The group, with violinists Sebastian Gurtler and Regis Bringolf, violist Gertrud Weinmeister and cellist Florian Berne, offered lean and tangy accounts of Haydn, Janacek and Brahms. Haydn’s String Quartet in G Minor, the third of three quartets of the Opus 20, was the least successful. Isn’t that often the case with string quartets today? It was anxious, with inconsistent ensemble and lack of organic growth. It appeared the quartet hadn’t made up its collective mind about how to approach the work. The very free-flowing ease with which Haydn is often associated was not entirely absent but often so.

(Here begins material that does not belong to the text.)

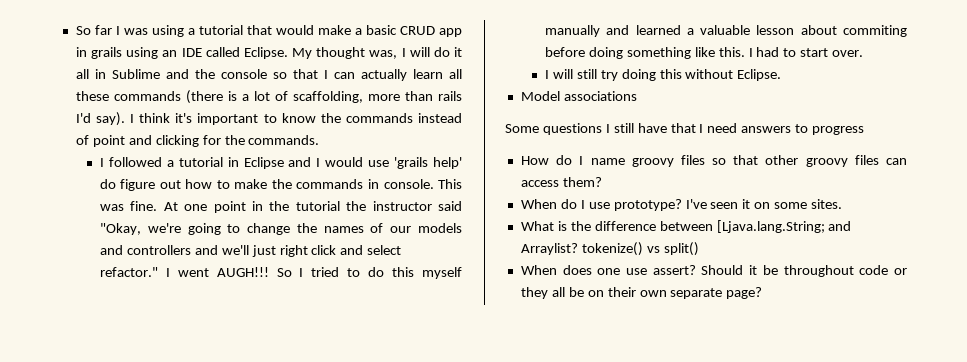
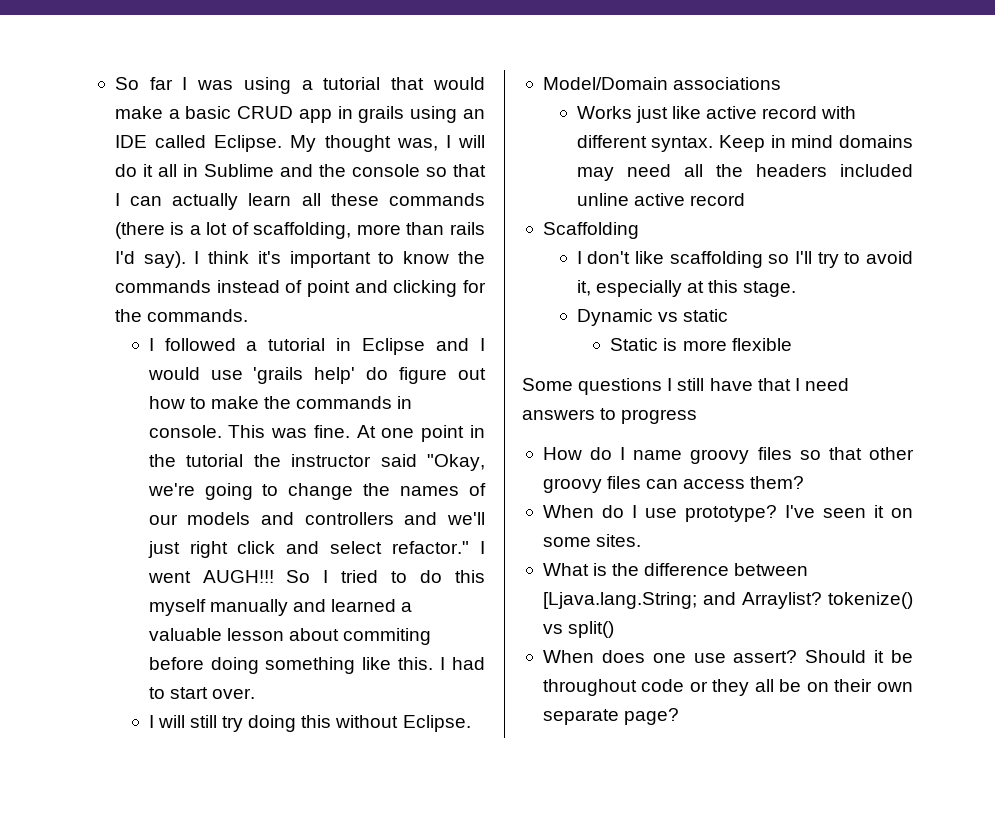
[520,91,560,101] Model -> [542,77,668,90] Model/Domain
(637, 96) none -> [576,106,857,123] [576,135,913,152] [576,164,913,181] [576,193,745,206] [542,222,639,239] [576,251,913,268] [576,280,797,297] [576,309,728,326] [610,338,792,351] // Works just like active record with different syntax. Keep in mind domains may need all the headers included unline active record // Scaffolding // I don't like scaffolding so I'll try to avoid it, especially at this stage. // Dynamic vs static // Static is more flexible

Janacek’s Second Quartet (“Intimate Letters’) was a different kettle of fish. Here the quartet seemed on home turf, although why Haydn would not be home turf for a Austrian quartet seems difficult to understand. Maybe chronology is more important than geography. In any event, the performance was compelling, at once anguished, disconcerting, uneasy. Janacek is better known for his operas and orchestral works, but this quartet is worthy of attention. The Wolf Quartet must have an affinity for its character, because it was so deeply in it. All of its varied emotions, and the range is quite wide, were given acute expressions. With the Wolf, one heard some of the same potency one hears in his operas.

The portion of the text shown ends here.